Jokowi yang menjadi presiden sedang memberikan sinyal rekonsiliasi, karena hanya dia yang bisa meredam kebisingan nan merisaukan itu.
Ia menunjuk orang dari "kubu sebelah", yaitu Sandiaga Uno sebagai menteri pariwisata dan ekonomi kreatif setelah sebelumnya juga menunjuk Prabowo Subianto (menteri pertahanan) dan Edhy Prabowo (menteri KKP).
Rabu ini, Jokowi akan melantik enam menteri baru. Mereka adalah M Luhthfie sebagai menteri perdagangan, menggantikan Agus Suparmanto, Tri Rismaharini (menteri sosial, menggantikan Juliari Batubara), dan Budi G Sadikin (menteri kesehatan, menggantikan Letnan Jenderal TNI (Purn) dr Terawan A Putranto).
Kemudian Wahyu S Trenggono (menteri KKP menggantikan Edhy Prabowo), Yaqut Cholil Quomas (menteri agama, menggantikan Jenderal TNI (Hon) (Purn) Fachrul Razi), dan Sandiaga Uno (menteri pariwisata dan ekonomi kreatif menggantikan Wishnutama Kusubandio).
Tentu kita berharap segala amanah dan kepercayaan itu mesti dilaksanakan dengan penuh integritas oleh orang-orang yang ditunjuk. Selebihnya tentu saja ada tantangan lain karena pandemi belum selesai, kita semua harus menyelesaikan dengan segala kreasi dan inovasi yang kita miliki.
Wakil Presiden, Ma'ruf Amin, telah menyerukan kepada seluruh komponen bangsa untuk melakukan rekonsiliasi kembali hubungan persaudaraan yang sebelumnya renggang karena berbeda pandangan politik saat penyelenggaraan pemilihan umum.

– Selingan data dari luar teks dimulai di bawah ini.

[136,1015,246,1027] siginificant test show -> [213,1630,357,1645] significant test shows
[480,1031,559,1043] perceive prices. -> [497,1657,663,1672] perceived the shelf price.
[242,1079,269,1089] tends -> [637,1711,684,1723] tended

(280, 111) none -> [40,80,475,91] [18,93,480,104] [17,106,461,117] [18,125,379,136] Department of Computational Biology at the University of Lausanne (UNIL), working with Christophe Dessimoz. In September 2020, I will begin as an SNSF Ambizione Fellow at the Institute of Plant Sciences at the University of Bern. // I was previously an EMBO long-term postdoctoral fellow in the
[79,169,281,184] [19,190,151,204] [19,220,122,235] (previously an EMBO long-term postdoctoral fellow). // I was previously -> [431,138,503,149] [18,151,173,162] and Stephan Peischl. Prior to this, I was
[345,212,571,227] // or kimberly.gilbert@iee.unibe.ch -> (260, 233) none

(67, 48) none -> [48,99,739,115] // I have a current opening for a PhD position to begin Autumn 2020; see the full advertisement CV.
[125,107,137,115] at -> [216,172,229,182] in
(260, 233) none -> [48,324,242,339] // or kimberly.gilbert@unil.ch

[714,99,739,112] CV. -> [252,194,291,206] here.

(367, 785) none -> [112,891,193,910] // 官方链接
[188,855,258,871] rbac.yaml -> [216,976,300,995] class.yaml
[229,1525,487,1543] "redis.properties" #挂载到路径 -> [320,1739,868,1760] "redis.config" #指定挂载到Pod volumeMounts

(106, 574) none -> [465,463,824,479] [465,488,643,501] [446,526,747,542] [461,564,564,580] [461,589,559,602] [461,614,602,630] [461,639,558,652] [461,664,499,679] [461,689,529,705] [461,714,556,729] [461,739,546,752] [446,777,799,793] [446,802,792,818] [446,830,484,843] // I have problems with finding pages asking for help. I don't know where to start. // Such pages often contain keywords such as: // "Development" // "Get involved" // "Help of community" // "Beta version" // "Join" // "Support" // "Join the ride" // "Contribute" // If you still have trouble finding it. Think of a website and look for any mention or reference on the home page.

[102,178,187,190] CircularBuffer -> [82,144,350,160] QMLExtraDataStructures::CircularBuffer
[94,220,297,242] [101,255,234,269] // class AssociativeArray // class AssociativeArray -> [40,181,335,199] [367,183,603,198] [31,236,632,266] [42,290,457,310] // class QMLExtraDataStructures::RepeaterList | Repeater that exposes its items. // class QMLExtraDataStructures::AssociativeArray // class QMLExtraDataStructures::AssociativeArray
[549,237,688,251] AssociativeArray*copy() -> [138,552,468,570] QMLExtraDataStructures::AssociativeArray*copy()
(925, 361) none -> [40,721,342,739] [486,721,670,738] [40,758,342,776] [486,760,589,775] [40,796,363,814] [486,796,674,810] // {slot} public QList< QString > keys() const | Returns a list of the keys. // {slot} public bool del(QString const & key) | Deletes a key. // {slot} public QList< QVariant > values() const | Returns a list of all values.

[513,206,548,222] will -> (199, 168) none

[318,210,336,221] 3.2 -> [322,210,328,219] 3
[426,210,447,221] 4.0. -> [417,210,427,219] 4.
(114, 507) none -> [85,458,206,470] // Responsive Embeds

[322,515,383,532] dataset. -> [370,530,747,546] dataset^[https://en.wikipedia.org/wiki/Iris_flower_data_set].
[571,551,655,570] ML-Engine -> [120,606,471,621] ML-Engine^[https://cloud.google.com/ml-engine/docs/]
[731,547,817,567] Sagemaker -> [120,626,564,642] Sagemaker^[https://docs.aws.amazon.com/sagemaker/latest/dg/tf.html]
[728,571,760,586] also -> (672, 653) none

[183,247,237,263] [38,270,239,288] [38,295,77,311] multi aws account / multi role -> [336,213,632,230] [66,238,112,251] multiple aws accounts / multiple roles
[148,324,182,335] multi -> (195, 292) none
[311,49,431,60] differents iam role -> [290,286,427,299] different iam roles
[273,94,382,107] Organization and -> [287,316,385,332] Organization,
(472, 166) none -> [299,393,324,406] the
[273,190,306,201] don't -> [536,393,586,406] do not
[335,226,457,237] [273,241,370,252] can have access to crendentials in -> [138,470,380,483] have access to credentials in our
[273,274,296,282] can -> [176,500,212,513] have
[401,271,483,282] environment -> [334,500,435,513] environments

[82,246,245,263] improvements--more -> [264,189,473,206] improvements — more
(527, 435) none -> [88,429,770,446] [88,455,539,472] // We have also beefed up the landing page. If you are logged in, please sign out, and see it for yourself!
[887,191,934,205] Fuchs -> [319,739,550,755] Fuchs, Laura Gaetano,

Apabila warga bangsa ini masih terkotak-kotakan dalam pandangan politik berbeda, maka pembangunan dan stabilitas keamanan maupun ekonomi tentu akan ikut terganggu.
Kritik sepanjang konstruktif tentu boleh saja. Asal tidak boleh sampai ada permusuhan di antara sesama anak bangsa.